Helicopters are allowed VFR below VMC for a reason. So when we are flying IMC but still maintaining 1 mile vis and clear of clouds, we just need to know our weather and how to stay safe. I am instrument rated, CFII actually, and fly with both non instrument rated pilots and other instrument pilots.

I currently fly in high altitude mountain regions, where I have spent most of my flying and weather up here is just as volatile but in a completly different way. Fogs, clouds, rain, snow, haze, smoke. It is all here and we are flying through it often and with safety well inside any 3000 5. Sure clear sunny days exist, but more days at 1000 3 are experienced.

We just fly by the rule....land the damn bird. Works pretty well if weather closes in while we are dispatched.
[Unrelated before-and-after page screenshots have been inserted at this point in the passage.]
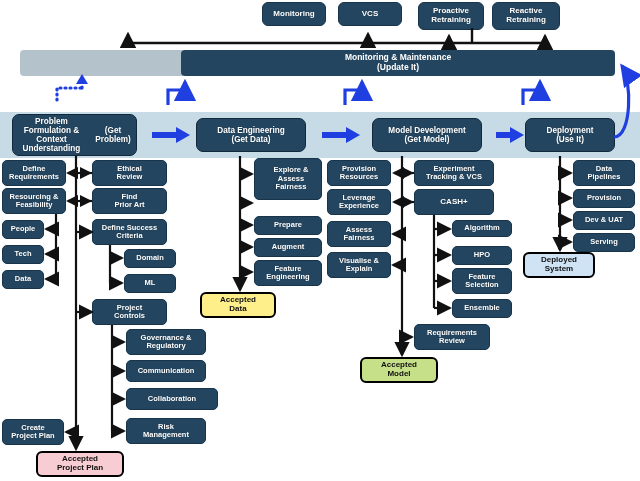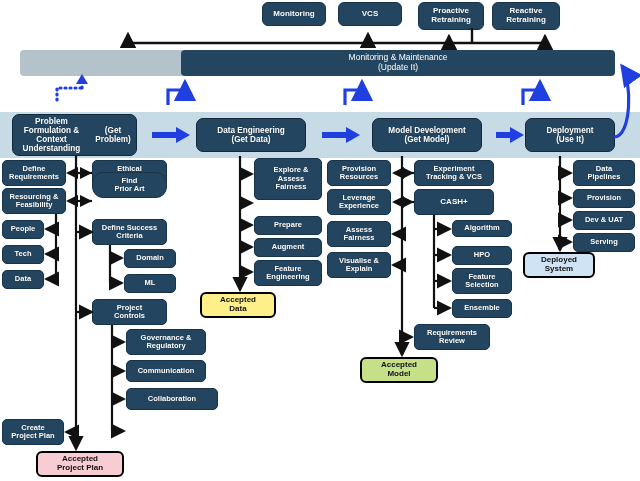--- a/index.html
+++ b/index.html
@@ -11,7 +11,7 @@
   .band-grey{position:absolute;background:#b4c2cb;border-radius:4px;}
   .band-dark{position:absolute;background:#23455f;border-radius:4px;
     color:#ffffff;display:flex;flex-direction:column;align-items:center;justify-content:center;
-    font-weight:normal;font-size:8.5px;line-height:1.15;text-align:center;}
+    font-weight:bold;font-size:8.5px;line-height:1.15;text-align:center;}
 
   
   .node{position:absolute;box-sizing:border-box;display:flex;align-items:center;justify-content:center;

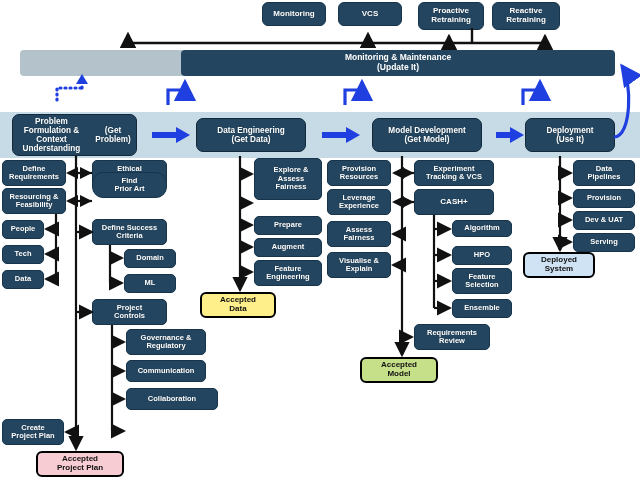--- a/index.html
+++ b/index.html
@@ -81,7 +81,7 @@
 
   <div class="node sm" style="left:92px;top:160px;width:75px;height:26px;white-space:pre-line;">Ethical
 Review</div>
-  <div class="node sm" style="left:92px;top:172px;width:75px;height:26px;white-space:pre-line;border-radius:11px;">Find
+  <div class="node sm" style="left:92px;top:188px;width:75px;height:26px;white-space:pre-line;">Find
 Prior Art</div>
   <div class="node sm" style="left:92px;top:219px;width:75px;height:26px;white-space:pre-line;">Define Success
 Criteria</div>

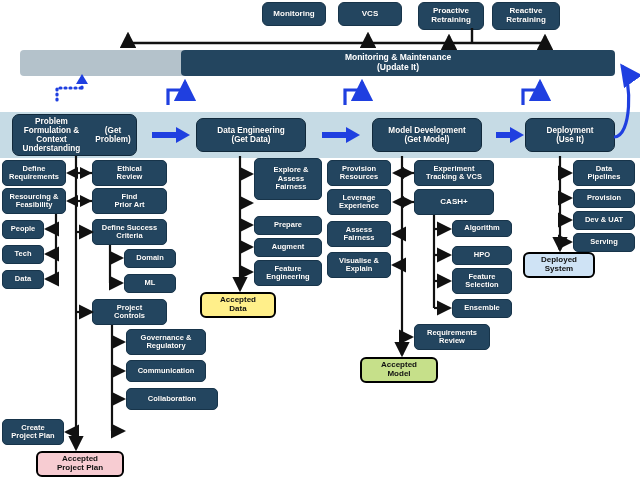--- a/index.html
+++ b/index.html
@@ -93,6 +93,8 @@
 Regulatory</div>
   <div class="node sm" style="left:126px;top:360px;width:80px;height:22px;">Communication</div>
   <div class="node sm" style="left:126px;top:388px;width:92px;height:22px;">Collaboration</div>
+  <div class="node sm" style="left:126px;top:418px;width:80px;height:26px;white-space:pre-line;">Risk
+Management</div>
 
   <div class="node artifact art-pink" style="left:36px;top:451px;width:88px;height:26px;white-space:pre-line;">Accepted
 Project Plan</div>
I think we're on the same page. I didn't say cancel at less than 3000 and 5. I said have a plan for IIMC and be mentally ready to execute. So many people have crashed perfectly good aircraft because they are in denial of their situation. They spend way to long trying to find an outside horizon instead of transitioning to instruments. I know it can happen to anyone but if you have an IIMC recovery plan before you leave the ground I think that improves your odds a lot. I've flown the Rockies and the coast of Texas. Two areas of very dynamic weather with sneaky changes. I get what you're saying; you're aware of this and you've done the mental prep. You're a good example to myself and others. Thank you.